La censura del ministro de Energía y Minas, Rómu...
Intentando explicar una “bipolaridad” que se resume en buena economía y mala política.
A pesar de una década de crecimiento, una evidente reducción de la pobreza y la desigualdad reconocida por ángeles y demonios –más allá del debate de las cifras-, cada cierto tiempo, el país es azotado por ventarrones de pesimismo. Cuando los políticos se someten al escrutinio ciudadano el desconcierto se generaliza. Un muro infranqueable parece haberse levantado entre el crecimiento económico y la crisis política, un muro que ya empieza a pasar facturas: La desaceleración del crecimiento y de los niveles de reducción de pobreza. El 2013 apenas crecimos 5 puntos, debajo de nuestro potencial (más de 6%). Un punto menos de crecimiento es una tragedia para un país con el 25% de su población en pobreza.
Si bien es cierto que la desaceleración tiene que ver con factores externos, es evidente que la lentitud en la reforma del estado, la tupida tramitología que ahorca a la inversión privada, la polarización política en que se busca degollar al rival, son factores a tener en cuenta.
La magnitud de la tragedia se refleja en que el Congreso, el Poder Judicial y los partidos yacen en el fondo del abismo de la desaprobación ciudadana, un fondo hacia donde también puede rodar la propia popularidad presidencial. ¿Cómo explicar esta especie de bipolaridad nacional que -no obstante la desaceleración- se expresa en una buena economía y una terrible política? ¿Dónde están las respuestas?
Considerando que los divorcios entre la economía y la política emergieron a la superficie con todos sus rostros y cicatrices luego de la transición política del fujimorato a la democracia, quizá habría que escarbar en esa etapa para encontrar respuestas.
Una primera cuestión: Recuperamos la democracia sin diálogo, si un pacto, entre quienes detentaban el poder y quienes luchaban por restablecer las libertades.

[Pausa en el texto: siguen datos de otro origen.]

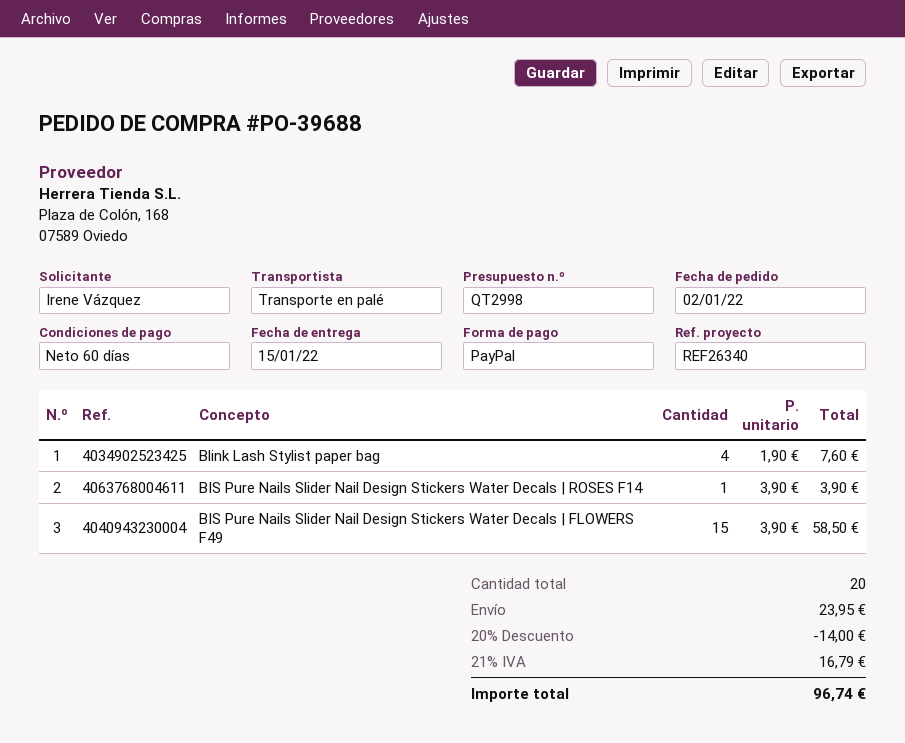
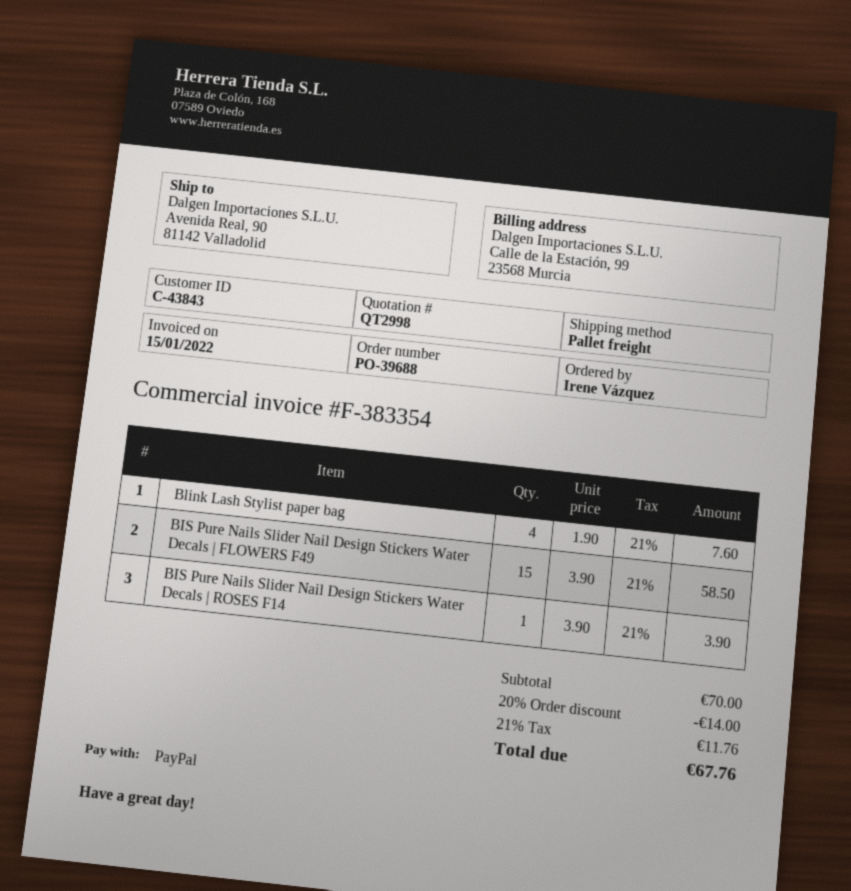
shipping: 23.95 -> none
tax: 21% = 16.79 -> 21% = 11.76
total: 96.74 -> 67.76

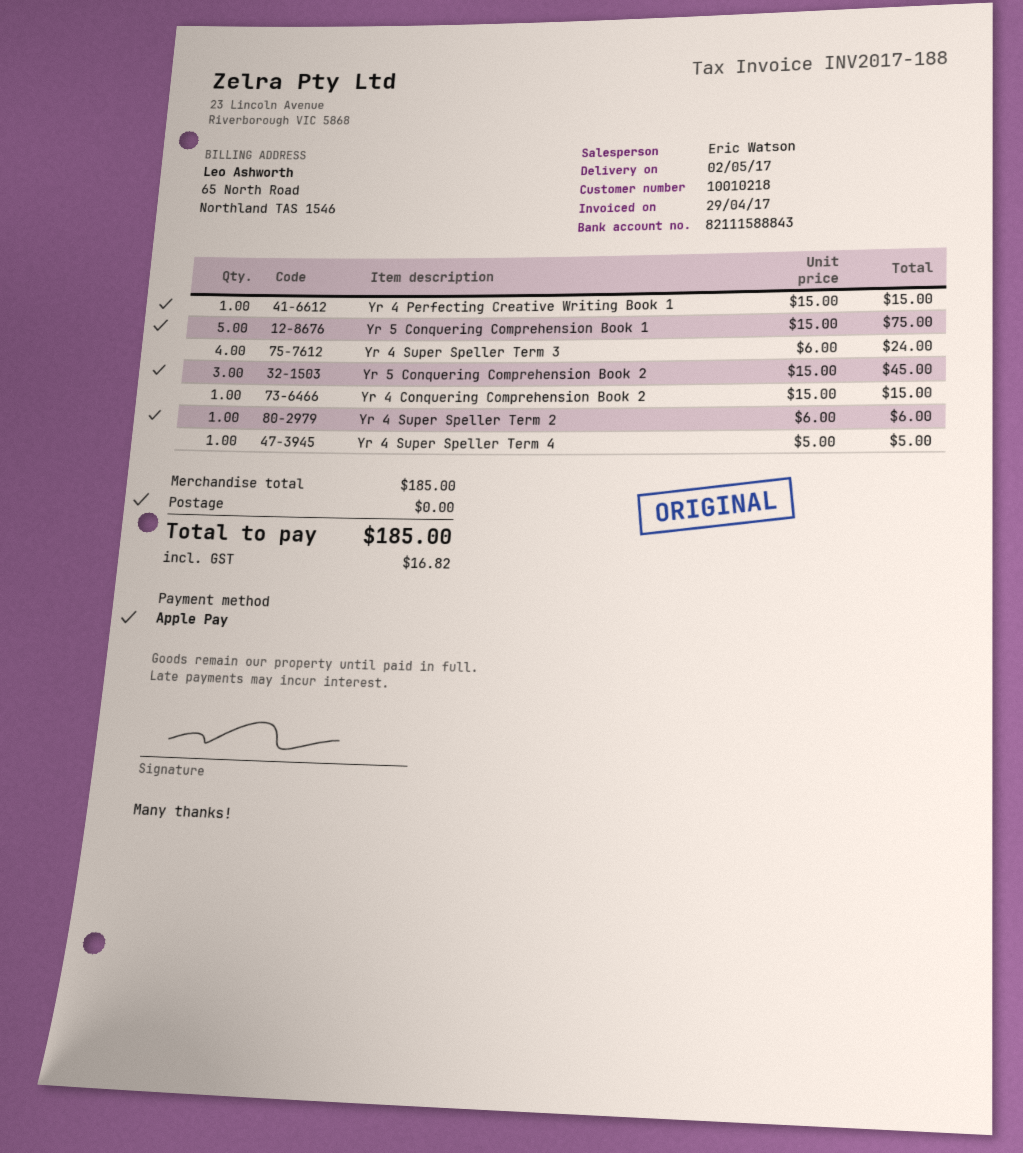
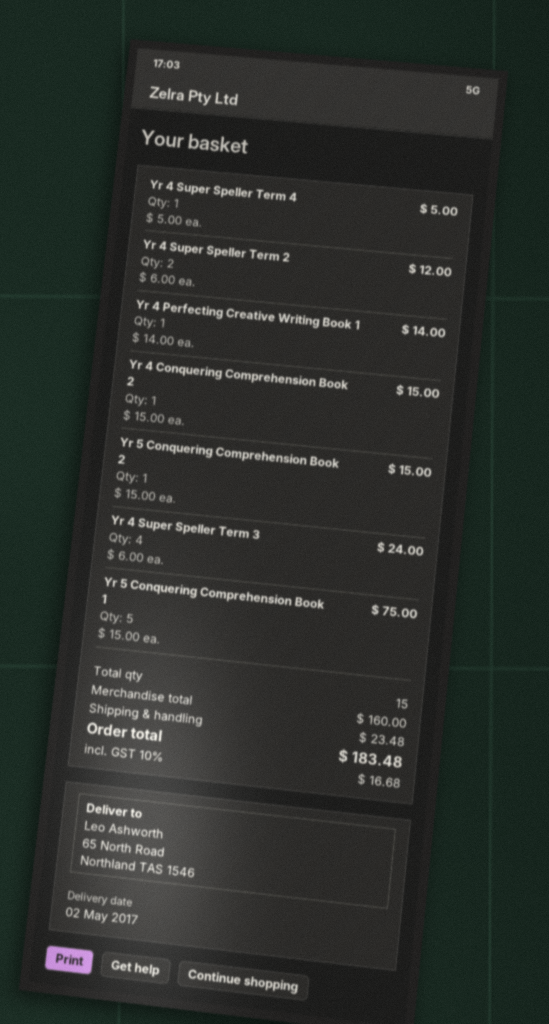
Yr 4 Perfecting Creative Writing Book 1: 1 x 15.00 = 15.00 -> 1 x 14.00 = 14.00
Yr 5 Conquering Comprehension Book 2: 3 x 15.00 = 45.00 -> 1 x 15.00 = 15.00
Yr 4 Super Speller Term 2: 1 x 6.00 = 6.00 -> 2 x 6.00 = 12.00
subtotal: 185.00 -> 160.00
shipping: 0.00 -> 23.48
tax: 16.82 -> 16.68
total: 185.00 -> 183.48

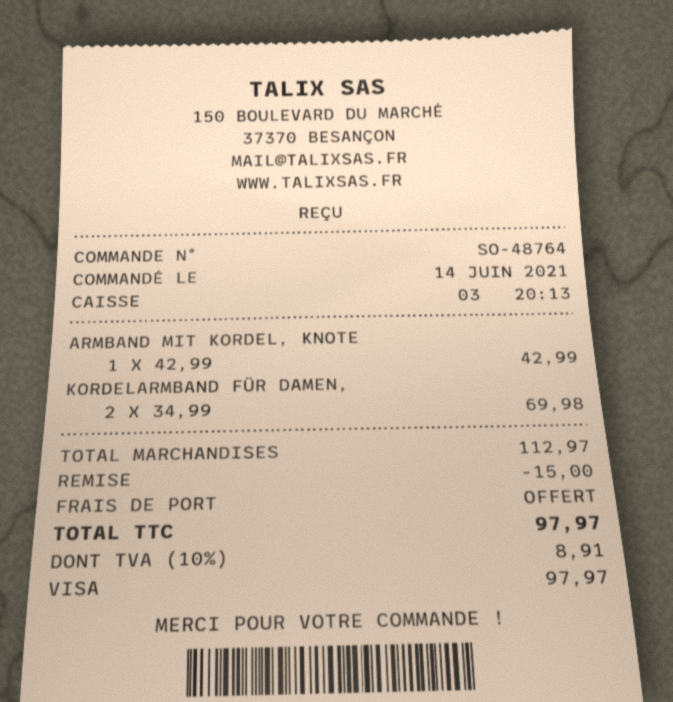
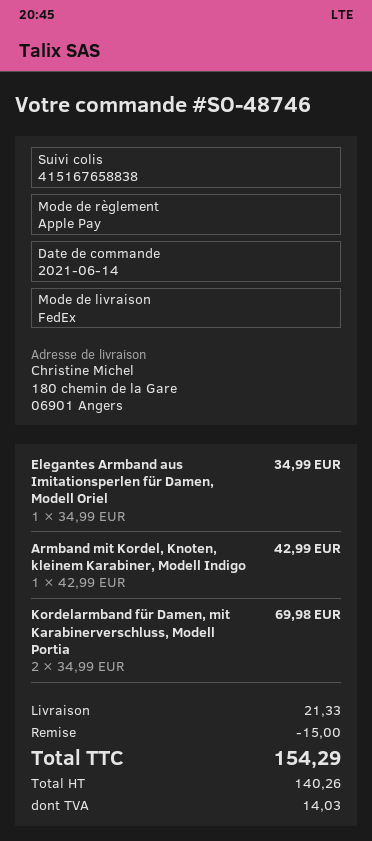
order number: SO-48764 -> SO-48746
payment method: Visa -> Apple Pay
Elegantes Armband aus Imitationsperlen für Damen, Modell Oriel: none -> 1 x 34.99 = 34.99
shipping: 0.00 -> 21.33
tax: 8.91 -> 14.03
total: 97.97 -> 154.29

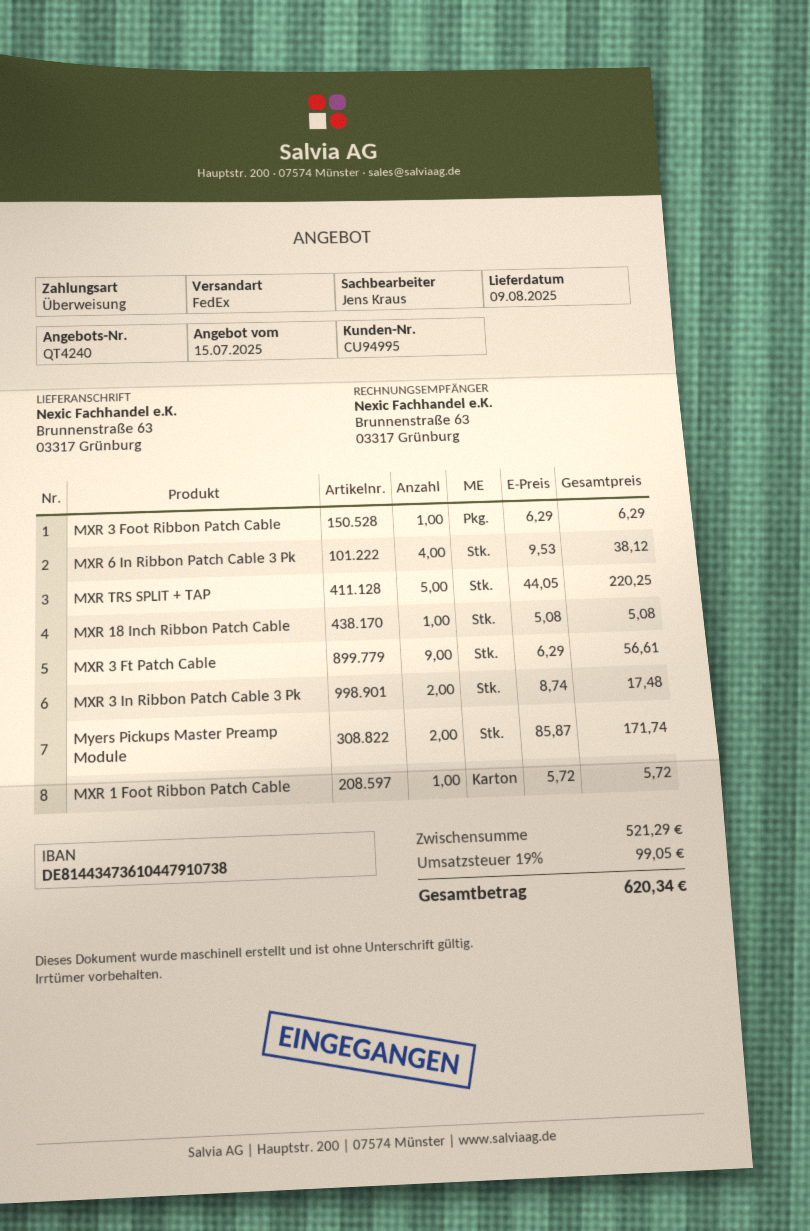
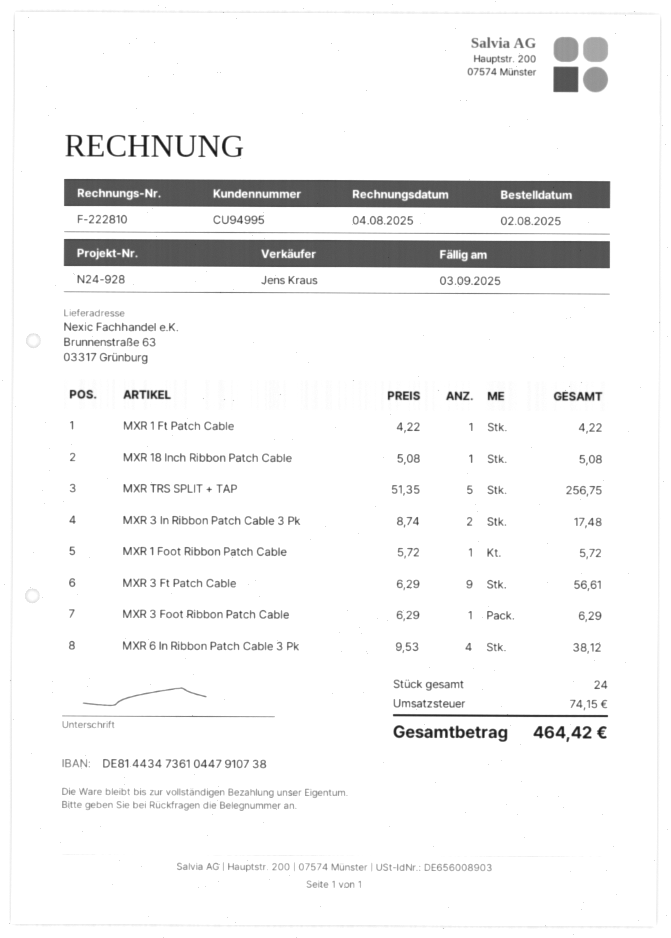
MXR TRS SPLIT + TAP: 5 x 44.05 = 220.25 -> 5 x 51.35 = 256.75
Myers Pickups Master Preamp Module: 2 x 85.87 = 171.74 -> none
MXR 1 Ft Patch Cable: none -> 1 x 4.22 = 4.22
tax: 99.05 -> 74.15
total: 620.34 -> 464.42

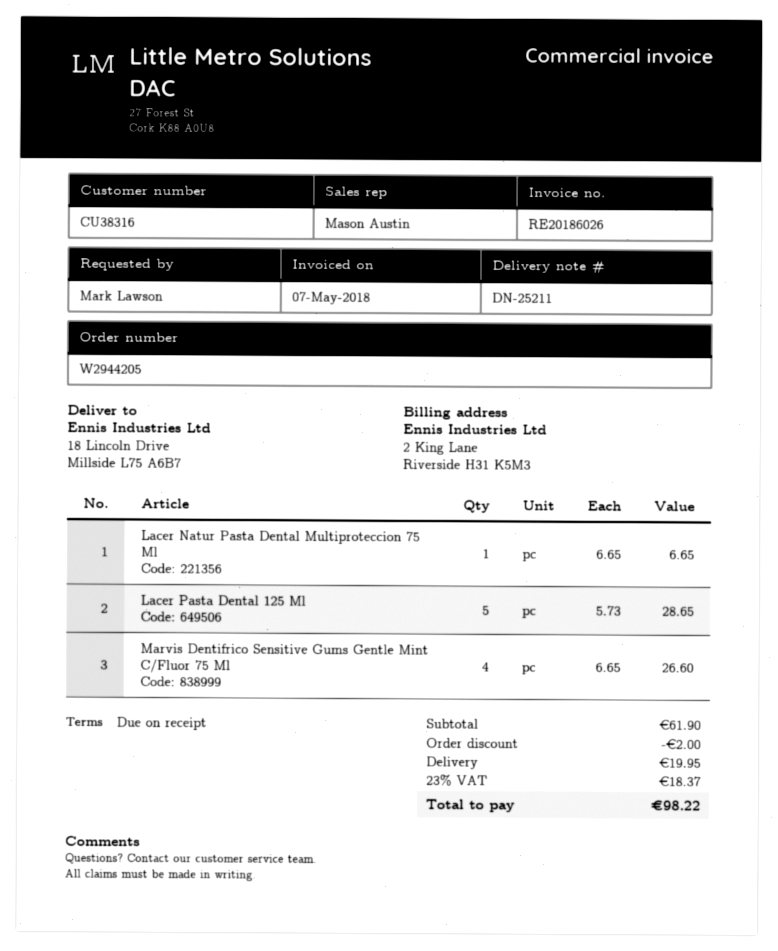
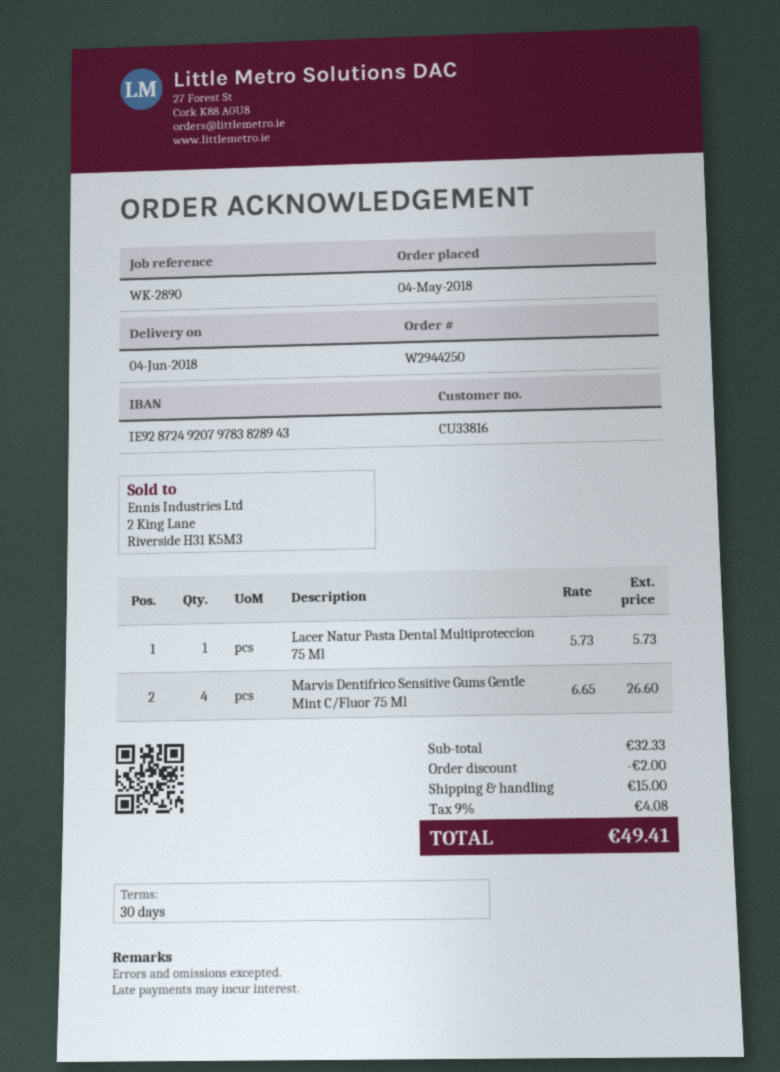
order number: W2944205 -> W2944250
payment terms: on receipt -> 30 days
customer number: CU38316 -> CU33816
Lacer Natur Pasta Dental Multiproteccion 75 Ml: 1 x 6.65 = 6.65 -> 1 x 5.73 = 5.73
Lacer Pasta Dental 125 Ml: 5 x 5.73 = 28.65 -> none
subtotal: 61.90 -> 32.33
shipping: 19.95 -> 15.00
tax: 23% = 18.37 -> 9% = 4.08
total: 98.22 -> 49.41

El fujimorismo implosionó sumergido en insalvables contradicciones internas y, como por leyes físicas, la sociedad creó nuevos actores como Alejandro Toledo y restableció lugares para los grupos políticos, pero nació el anti-fujimorismo, el primer partido político del país post fujimorista.
En la medida que la restauración democrática no fue producto de un acuerdo, el ejercicio político se convirtió en una disputa por el liderazgo de este nuevo anti. Toledo ganó bajo esa bandera, la elección de Ollanta Humala sería inexplicable sin la misma tirria, y todo indica que la carrera hacia el 2016 estará signada por un humor parecido. Pero como todo anti produce una reacción, el fujimorismo se ha transformado en una fuerza con un núcleo duro y es absolutamente posible que Keiko Fujimori dispute la segunda vuelta del 2016. Semejante situación viabiliza la opción de Alan García, quien ya se ofrece como la mejor alternativa para derrotar a Keiko. Pero también alimenta los apetitos autoritarios de una candidatura de Nadine Heredia, el proyecto de la reelección conyugal. Ante un triunfo de Keiko, la figura de Nadine se suaviza para los campeones de los anti.
La ponzoña del anti explica la falta de coaliciones estables y la ausencia de partidos. En las sociedades donde las transiciones se desarrollaron mediante acuerdos y diálogos, como la chilena, española o salvadoreña, los partidos de izquierda y derecha se modernizaron y tornaron a prosperar. El motivo: Como la política no se focaliza en el liderazgo del anti o la exclusión del adversario, entonces, puede concentrarse en las reformas y en los diseños institucionales que permiten desplegar todas las capacidades creativas de la sociedad. La democracia busca la cooperación de los actores desterrando las exclusiones. El autoritarismo y los fundamentalismos arrojan al adversario a los infiernos.